[Records from a collection]
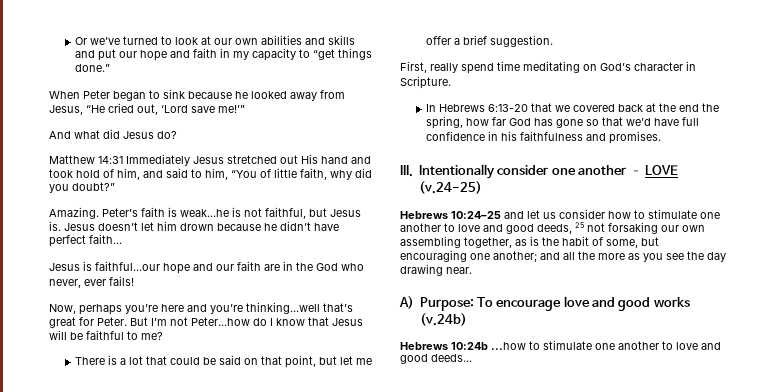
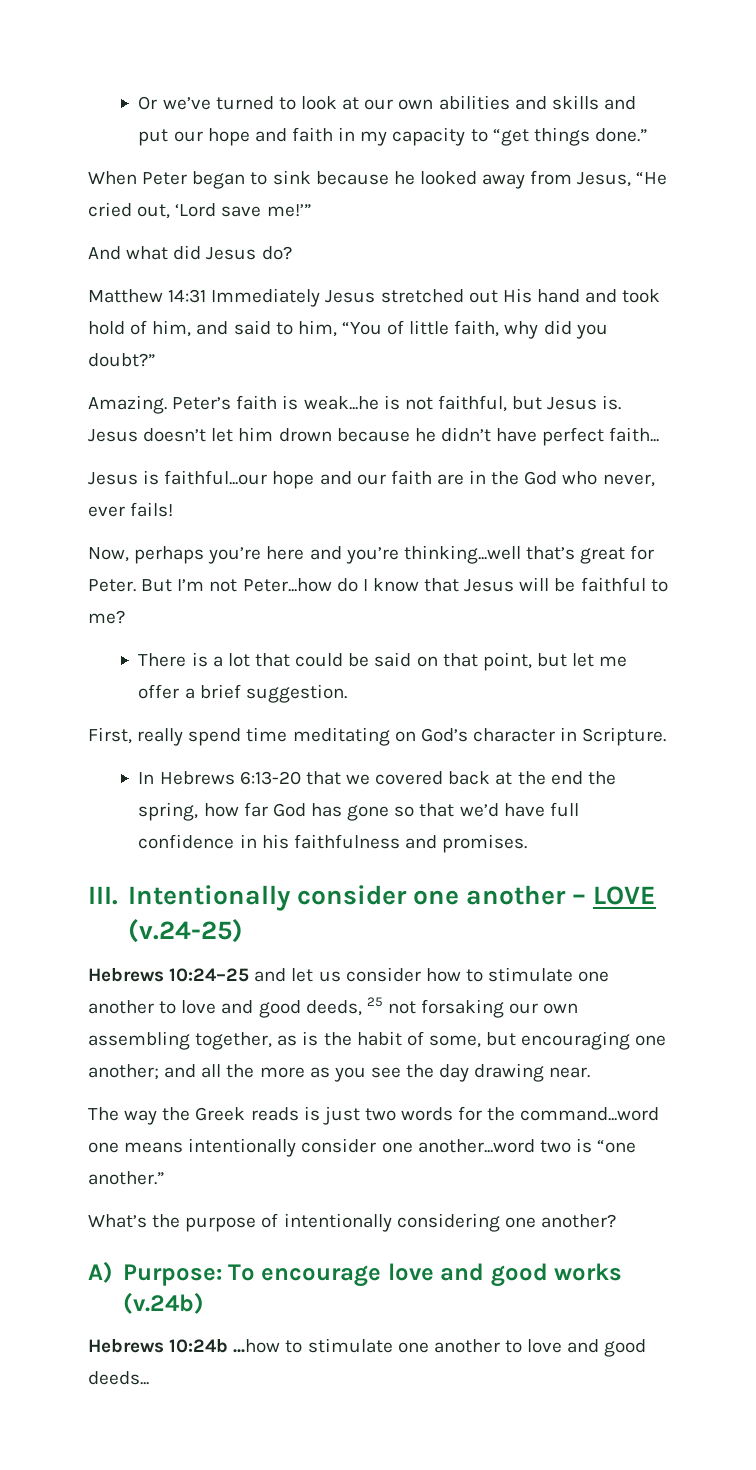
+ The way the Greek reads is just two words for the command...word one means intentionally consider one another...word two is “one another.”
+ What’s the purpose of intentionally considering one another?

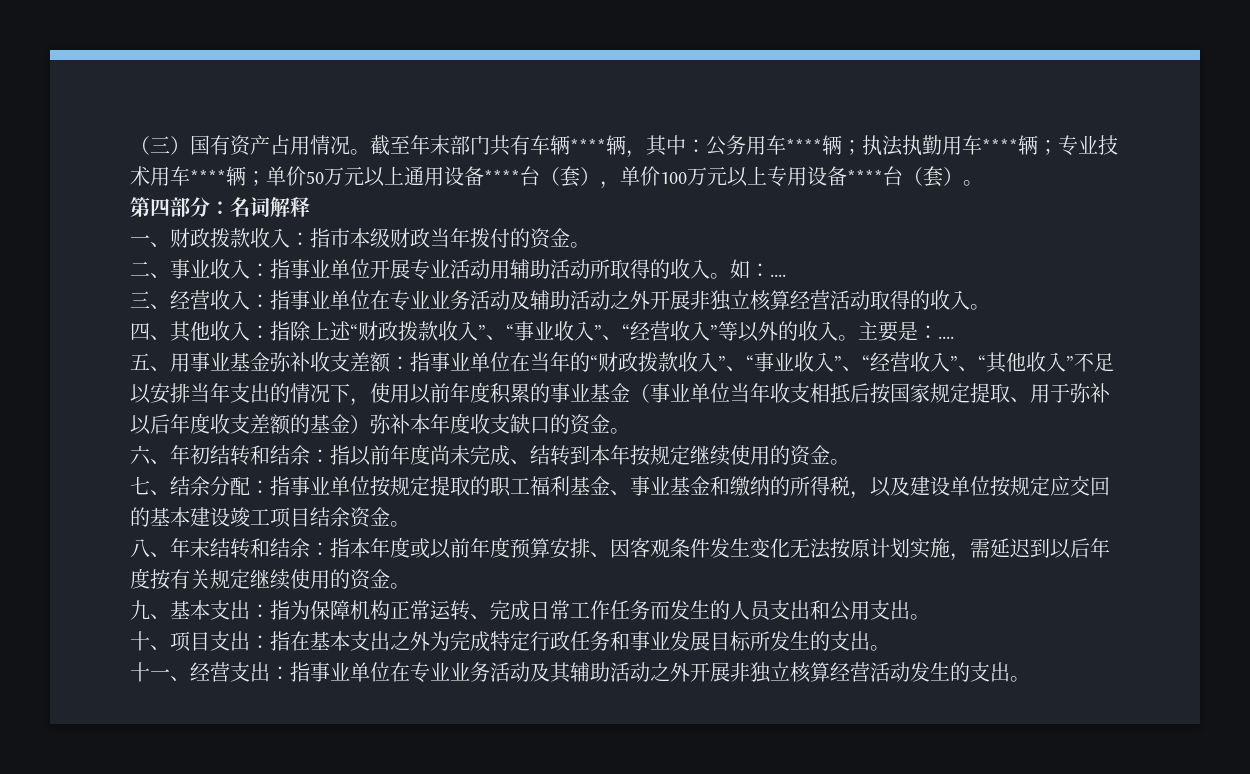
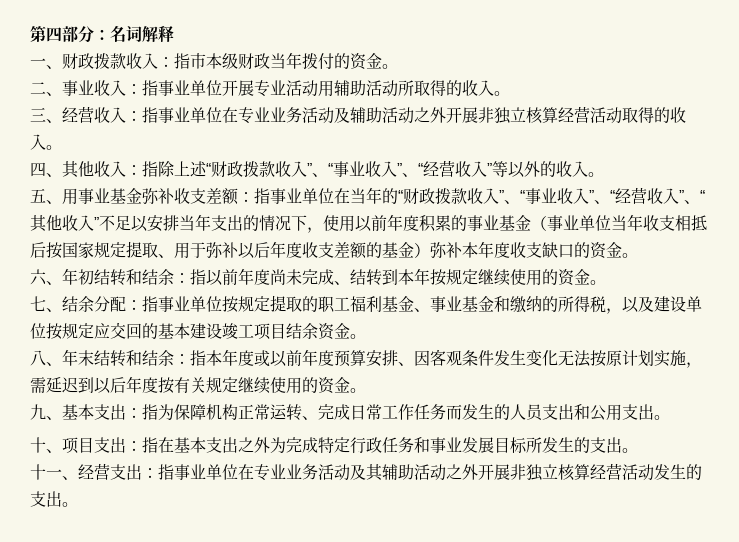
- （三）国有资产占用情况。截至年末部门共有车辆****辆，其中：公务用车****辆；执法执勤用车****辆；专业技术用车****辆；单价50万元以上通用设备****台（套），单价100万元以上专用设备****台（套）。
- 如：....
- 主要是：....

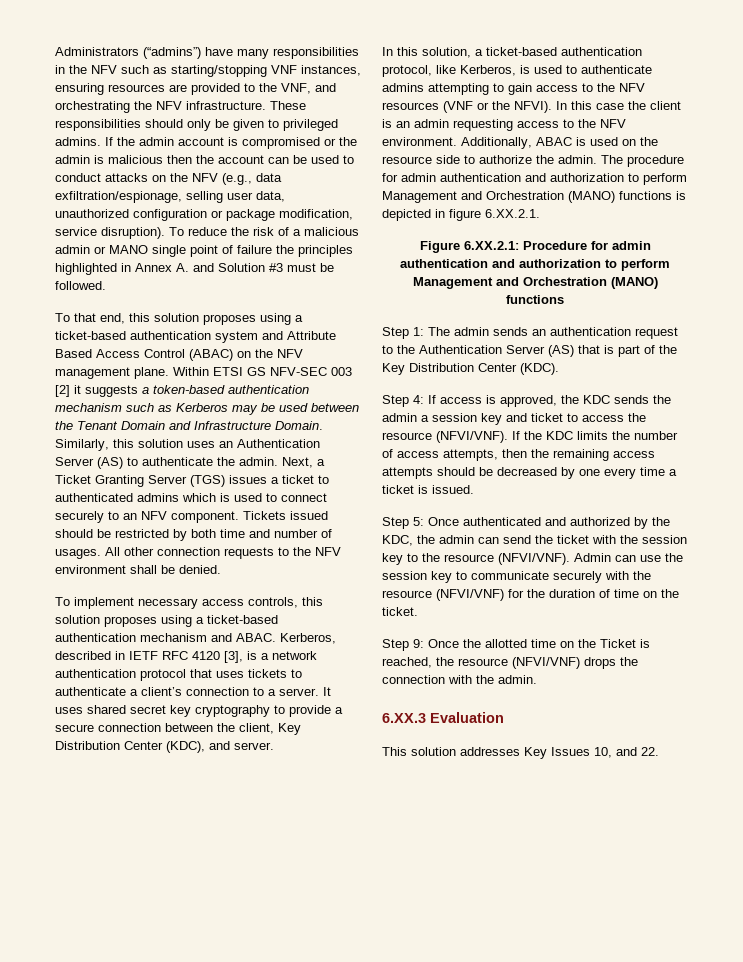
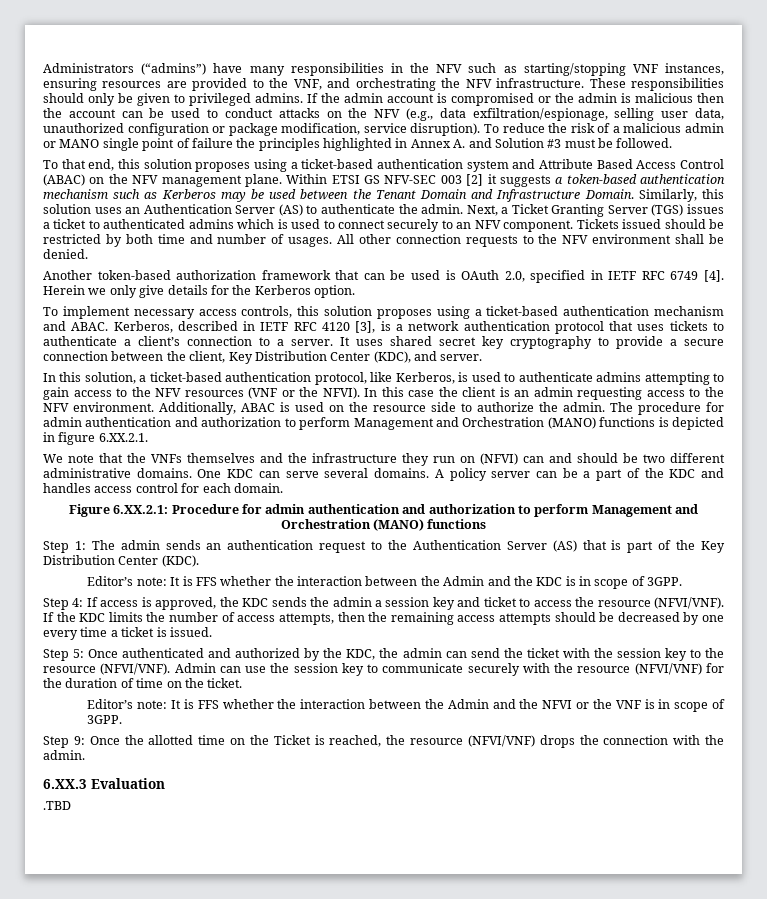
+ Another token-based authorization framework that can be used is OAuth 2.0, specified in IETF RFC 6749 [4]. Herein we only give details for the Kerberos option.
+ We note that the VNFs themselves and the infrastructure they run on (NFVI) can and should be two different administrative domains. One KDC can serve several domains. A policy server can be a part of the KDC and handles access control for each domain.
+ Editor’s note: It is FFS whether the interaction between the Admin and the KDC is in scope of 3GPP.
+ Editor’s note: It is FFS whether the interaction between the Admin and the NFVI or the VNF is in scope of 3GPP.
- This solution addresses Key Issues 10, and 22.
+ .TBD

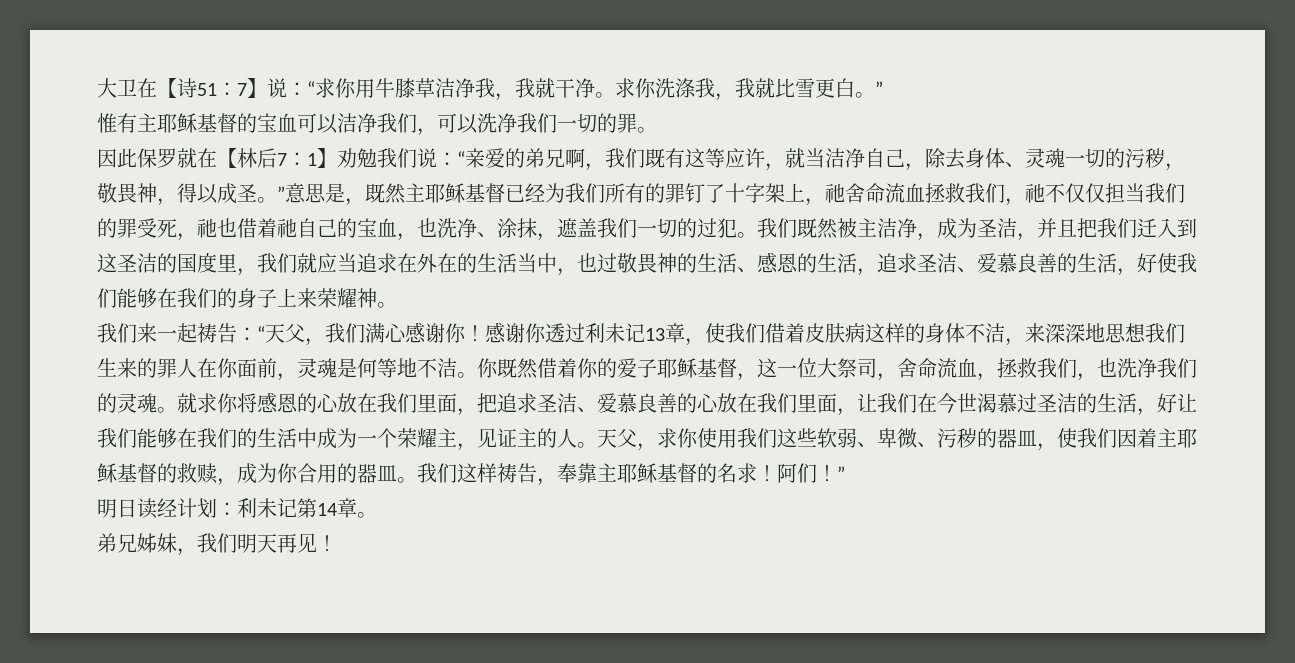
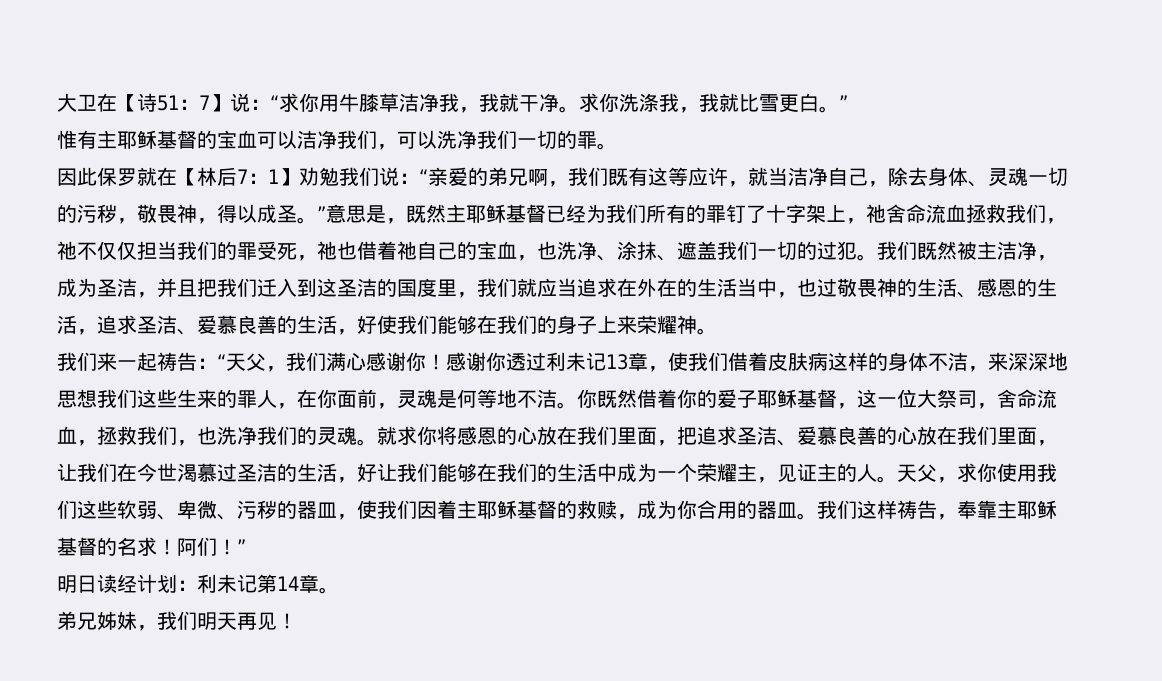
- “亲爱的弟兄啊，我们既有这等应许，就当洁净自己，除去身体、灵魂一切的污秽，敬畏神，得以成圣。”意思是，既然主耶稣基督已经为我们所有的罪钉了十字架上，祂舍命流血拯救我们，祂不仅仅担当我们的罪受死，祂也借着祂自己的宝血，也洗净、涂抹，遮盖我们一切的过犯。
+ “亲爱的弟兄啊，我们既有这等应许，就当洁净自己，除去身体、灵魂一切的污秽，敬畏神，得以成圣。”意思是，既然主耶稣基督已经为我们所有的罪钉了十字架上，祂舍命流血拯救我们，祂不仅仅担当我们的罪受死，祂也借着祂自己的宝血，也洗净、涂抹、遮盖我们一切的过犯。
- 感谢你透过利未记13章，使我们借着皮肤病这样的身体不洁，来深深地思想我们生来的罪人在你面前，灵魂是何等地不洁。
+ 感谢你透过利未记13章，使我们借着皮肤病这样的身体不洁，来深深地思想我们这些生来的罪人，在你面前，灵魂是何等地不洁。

▶ _Requirement_: How many lines in the records include "祂不仅仅担当我们的罪受死"? Answer with the number alone.

▶ _Solution to this problem_: 2